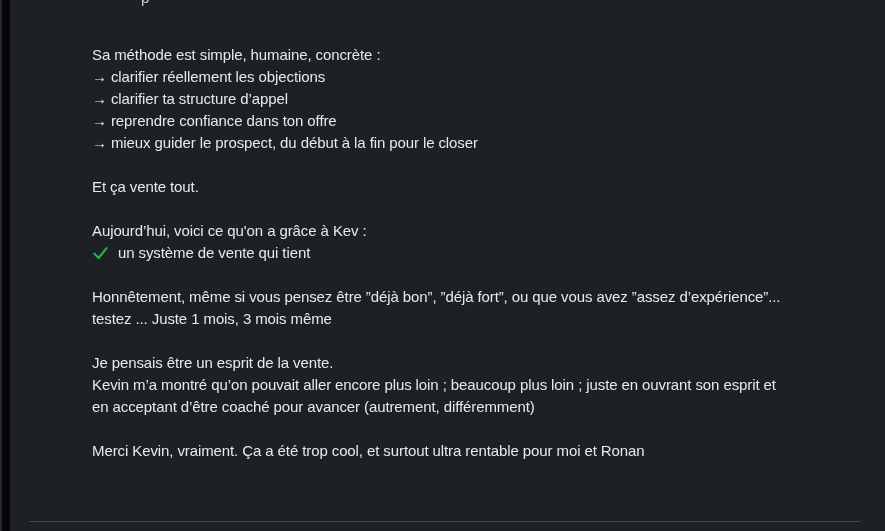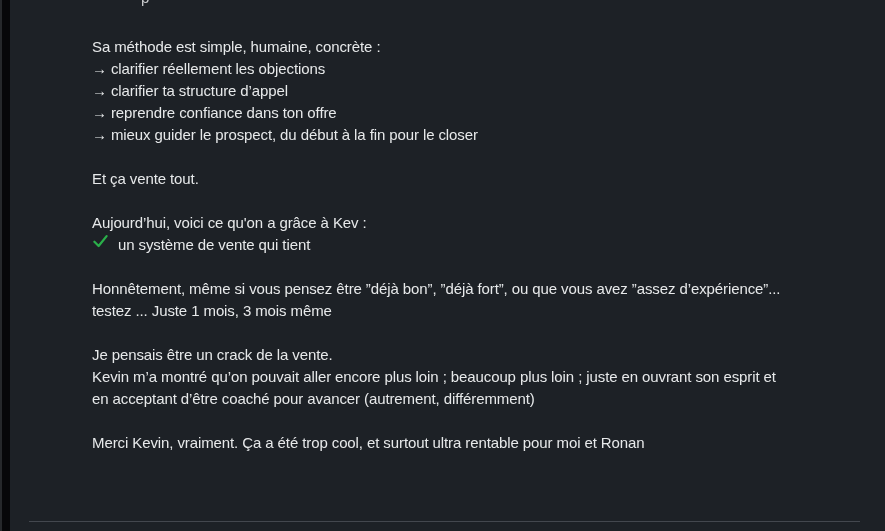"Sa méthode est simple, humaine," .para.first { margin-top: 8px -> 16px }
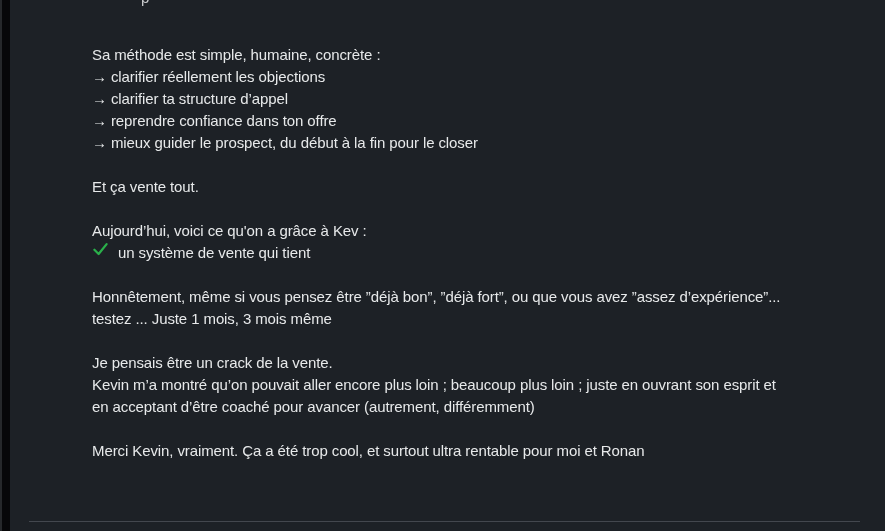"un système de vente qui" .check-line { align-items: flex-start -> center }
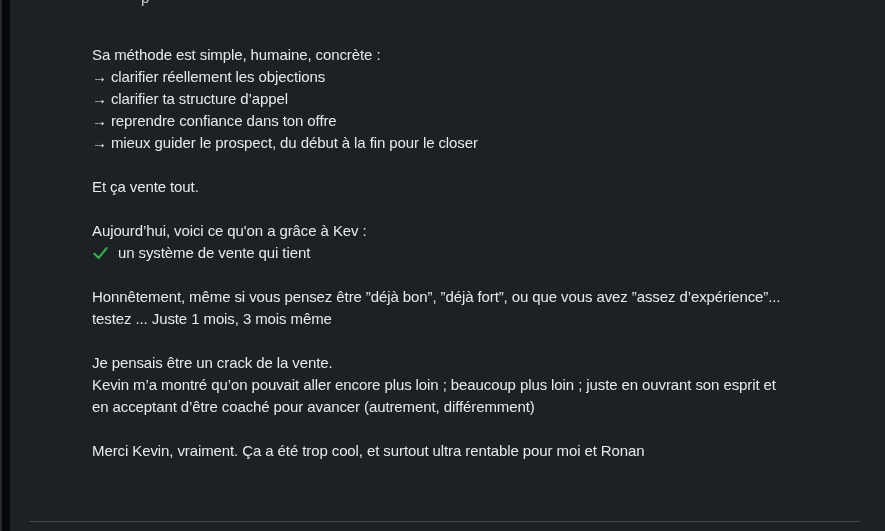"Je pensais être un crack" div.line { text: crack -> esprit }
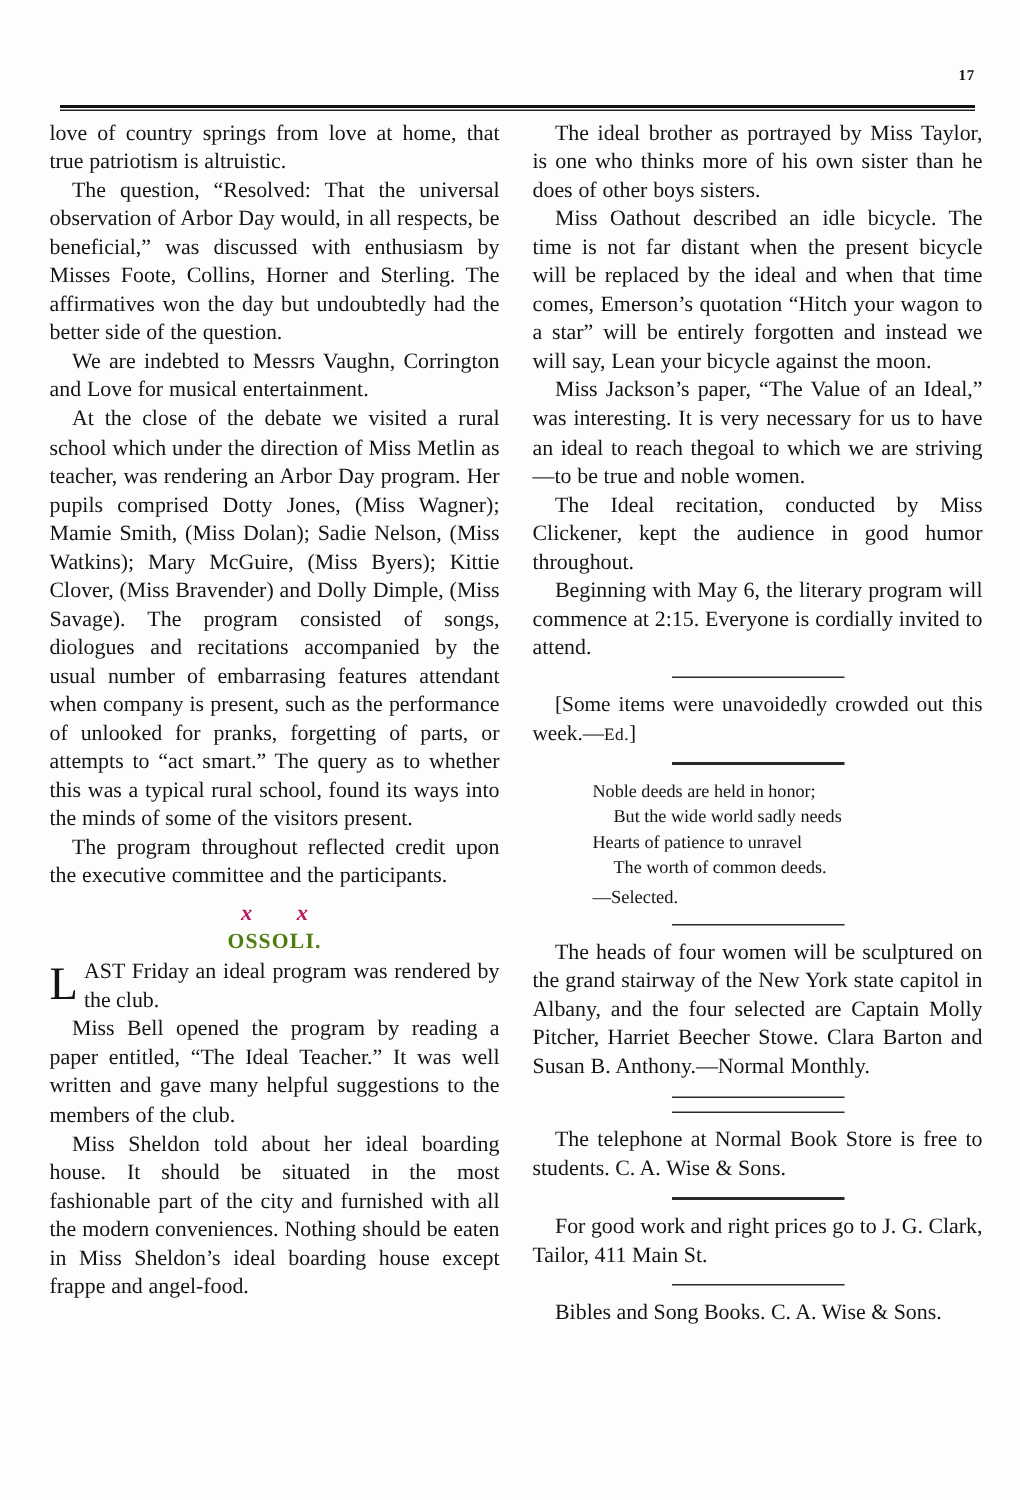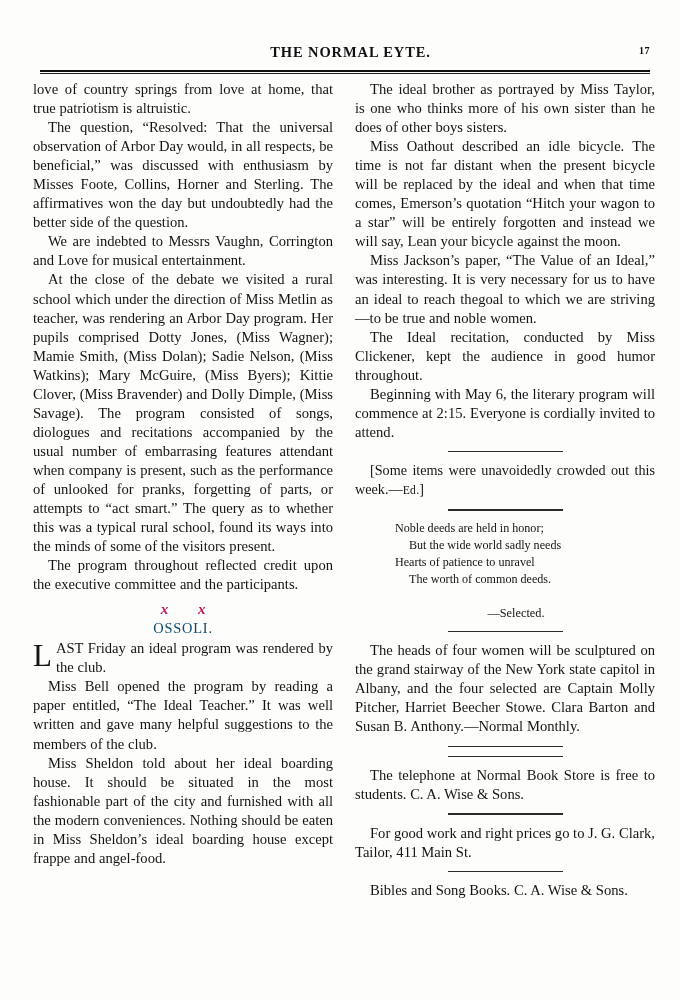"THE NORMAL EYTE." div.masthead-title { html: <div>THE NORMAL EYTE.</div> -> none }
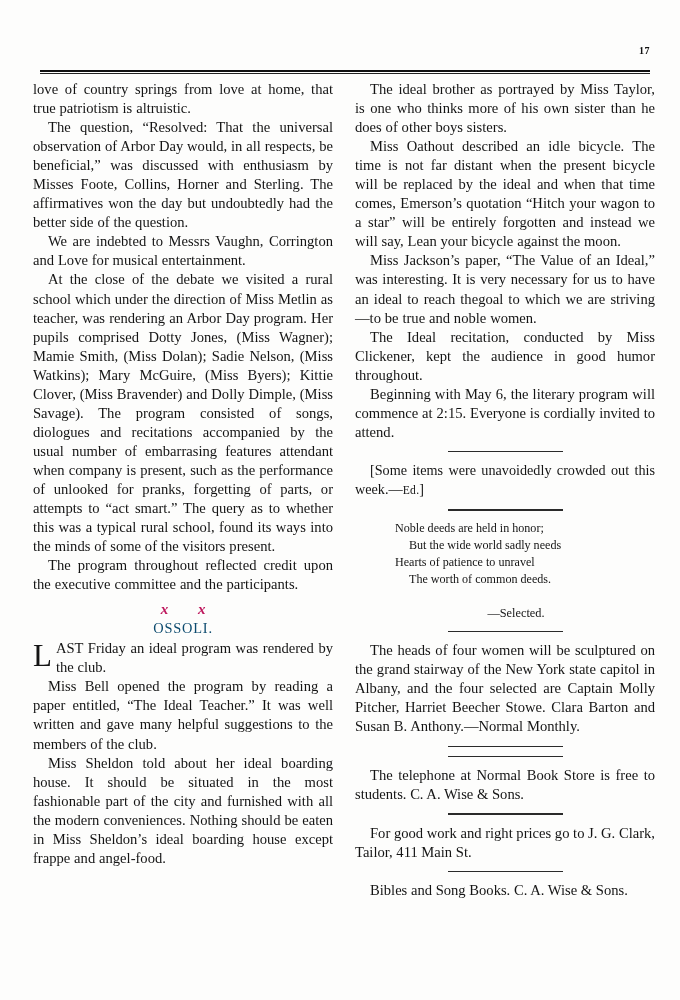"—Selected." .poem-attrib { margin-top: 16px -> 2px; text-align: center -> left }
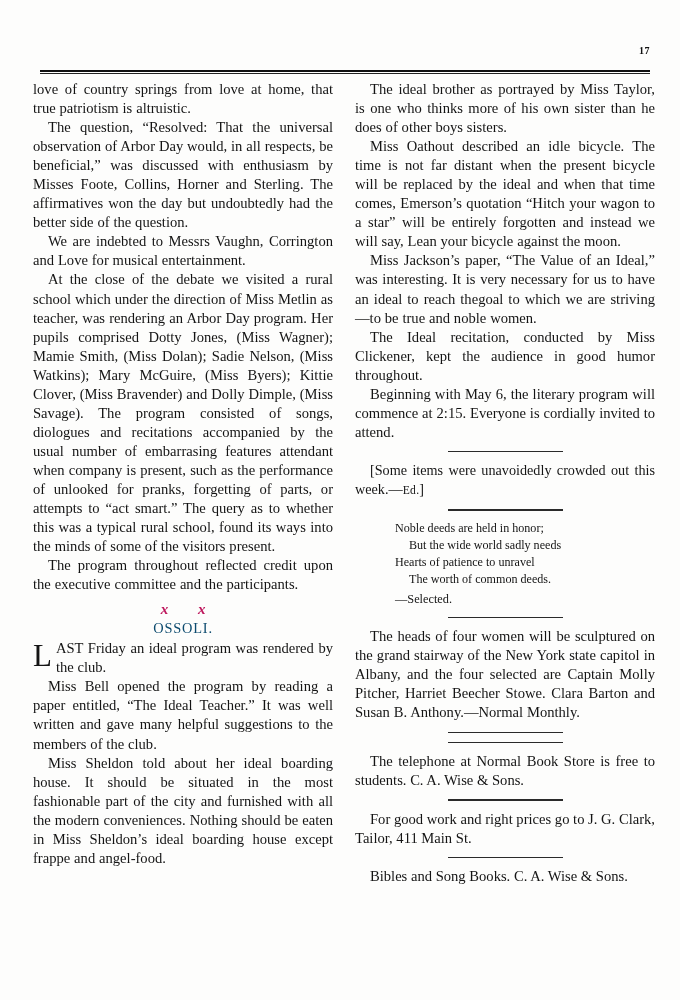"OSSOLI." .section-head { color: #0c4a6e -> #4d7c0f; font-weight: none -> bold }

Problem to solve
Exclude the pictures from the copy. Retype exactly the lines running from the one containing "système de vente" through the last line of the listing.

Solution to the exercise
"un système de vente qui" .check-line { align-items: flex-start -> center }
"Je pensais être un crack" div.line { text: crack -> esprit }
"THE NORMAL EYTE." div.masthead-title { html: <div>THE NORMAL EYTE.</div> -> none }
"—Selected." .poem-attrib { margin-top: 16px -> 2px; text-align: center -> left }
"OSSOLI." .section-head { color: #0c4a6e -> #4d7c0f; font-weight: none -> bold }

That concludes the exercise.